尤其是田文芳。

农村尤其注重孝道,要是被村里知道她把刘翠花气得中风,只怕要遭唾沫给淹死。

等刘翠花一醒来,田文芳一个箭步跪下。

“妈,都是我的错,我以后再也不跟您拌嘴了,您别气坏了身子,这个家不能没有您啊。

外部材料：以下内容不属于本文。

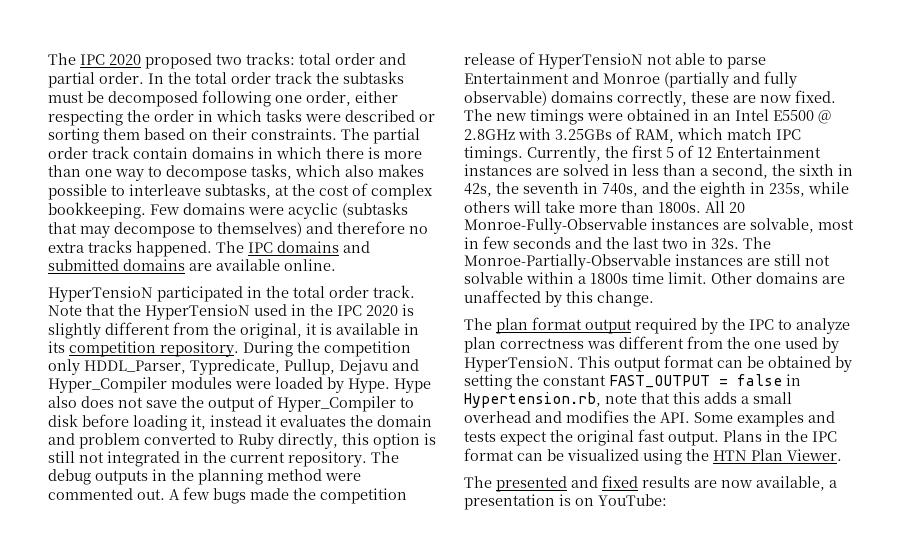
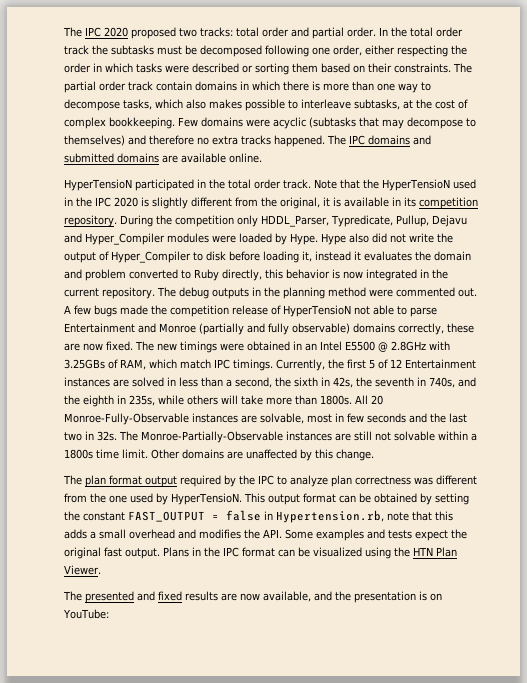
[81,396,177,408] does not save -> [372,233,434,243] did not write
[373,433,436,449] [48,451,104,463] option is still not -> [286,269,363,279] behavior is now
[829,480,837,488] a -> [314,591,351,601] and the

”

刘翠花并不知道自己身体真实状况,看田文芳又是下跪又是认错,倒也就这么原谅了。

……

转眼便到了十二月。

下过雪的奉城冷得像是冰窖,室内已经开始供热供暖。

闲来无事,裴文萍和沈红梅几个来沈明珠家学做烤面包,守着烤炉既暖和又有得吃,还能唠唠家长里短。

唠着唠着,便不免提起了沈宝兰。

“找了这么久都没个消息,该不会没了吧?”

“这可不好说,也是她自作自受,识人不清,怪不了别人。”

沈明珠没参与话题,但心里却感觉沈宝兰没死。

好歹也是原书中的一号人物,不至于这么悄无声息的就没了。

甚至她觉得,指不定哪天沈宝兰就又从哪个犄角旮旯蹦跶了出来。

……

警方办案讲究时效性,查了一个月都没线索和进展,加上天气恶劣,案子便暂时被搁置了起来。

沈家人也不得不面对现实。

该找的地方全都找过了,就差没把奉城翻个面,日子总得往下过。

五百万虽然没了,别墅和铺子还在,还有家属院的那套老房子。